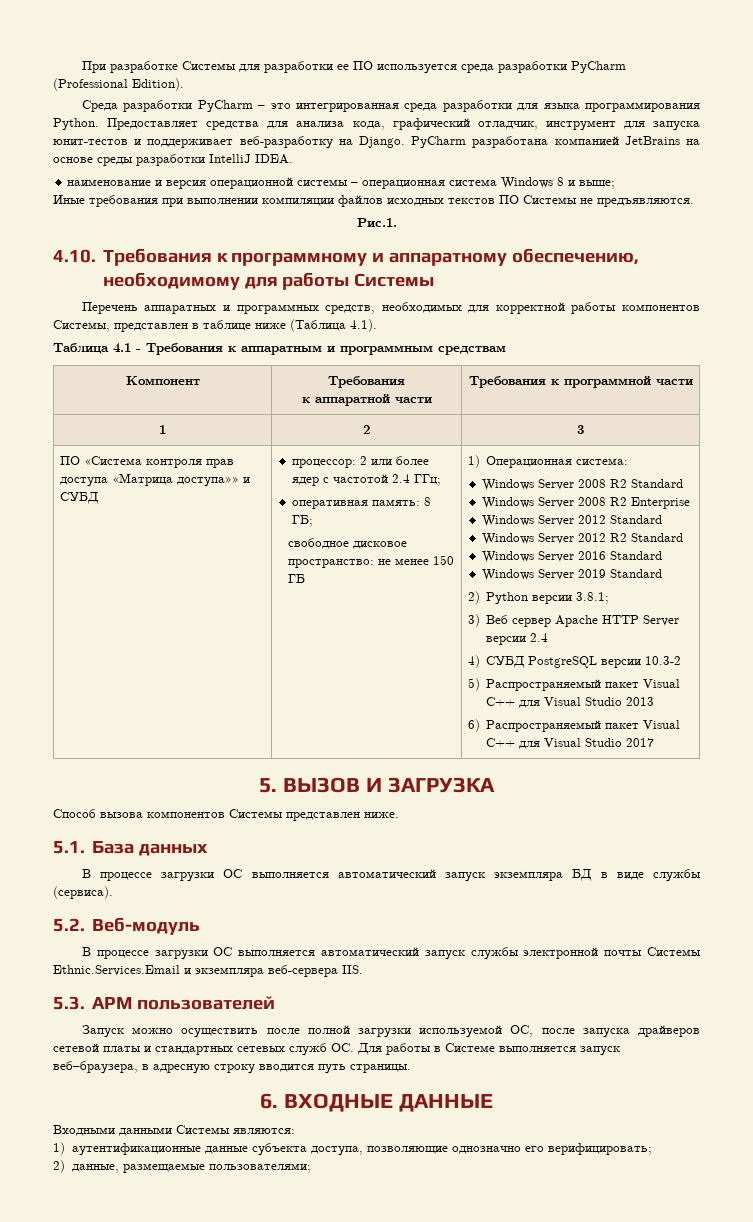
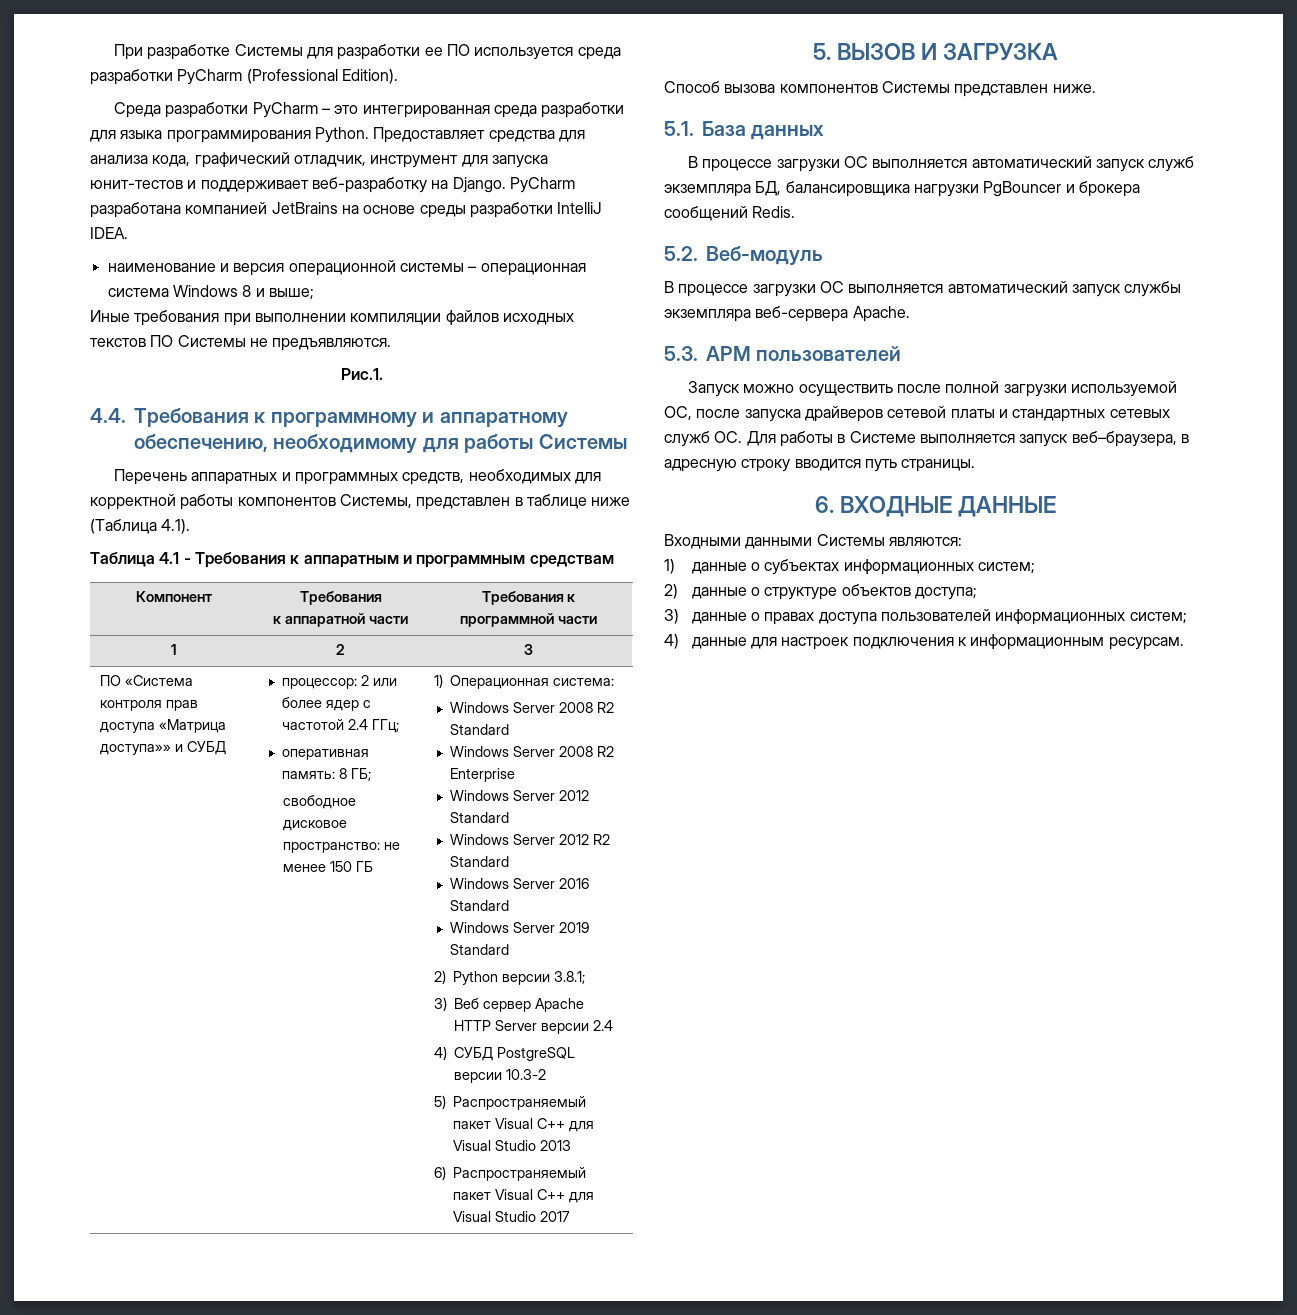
- 4.10. Требования к программному и аппаратному обеспечению, необходимому для работы Системы
+ 4.4. Требования к программному и аппаратному обеспечению, необходимому для работы Системы
- В процессе загрузки ОС выполняется автоматический запуск экземпляра БД в виде службы (сервиса).
+ В процессе загрузки ОС выполняется автоматический запуск служб экземпляра БД, балансировщика нагрузки PgBouncer и брокера сообщений Redis.
- В процессе загрузки ОС выполняется автоматический запуск службы электронной почты Системы Ethnic.Services.Email и экземпляра веб-сервера IIS.
+ В процессе загрузки ОС выполняется автоматический запуск службы экземпляра веб-сервера Apache.
- 1) аутентификационные данные субъекта доступа, позволяющие однозначно его верифицировать;
- 2) данные, размещаемые пользователями;
+ 1) данные о субъектах информационных систем;
+ 2) данные о структуре объектов доступа;
+ 3) данные о правах доступа пользователей информационных систем;
+ 4) данные для настроек подключения к информационным ресурсам.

--------------------------------------------------

Beginning with the line that contains "экземпляра веб-сервера Apache.", return every line to the end of the listing, unchanged, and nothing else.

+ В процессе загрузки ОС выполняется автоматический запуск службы экземпляра веб-сервера Apache.
- 1) аутентификационные данные субъекта доступа, позволяющие однозначно его верифицировать;
- 2) данные, размещаемые пользователями;
+ 1) данные о субъектах информационных систем;
+ 2) данные о структуре объектов доступа;
+ 3) данные о правах доступа пользователей информационных систем;
+ 4) данные для настроек подключения к информационным ресурсам.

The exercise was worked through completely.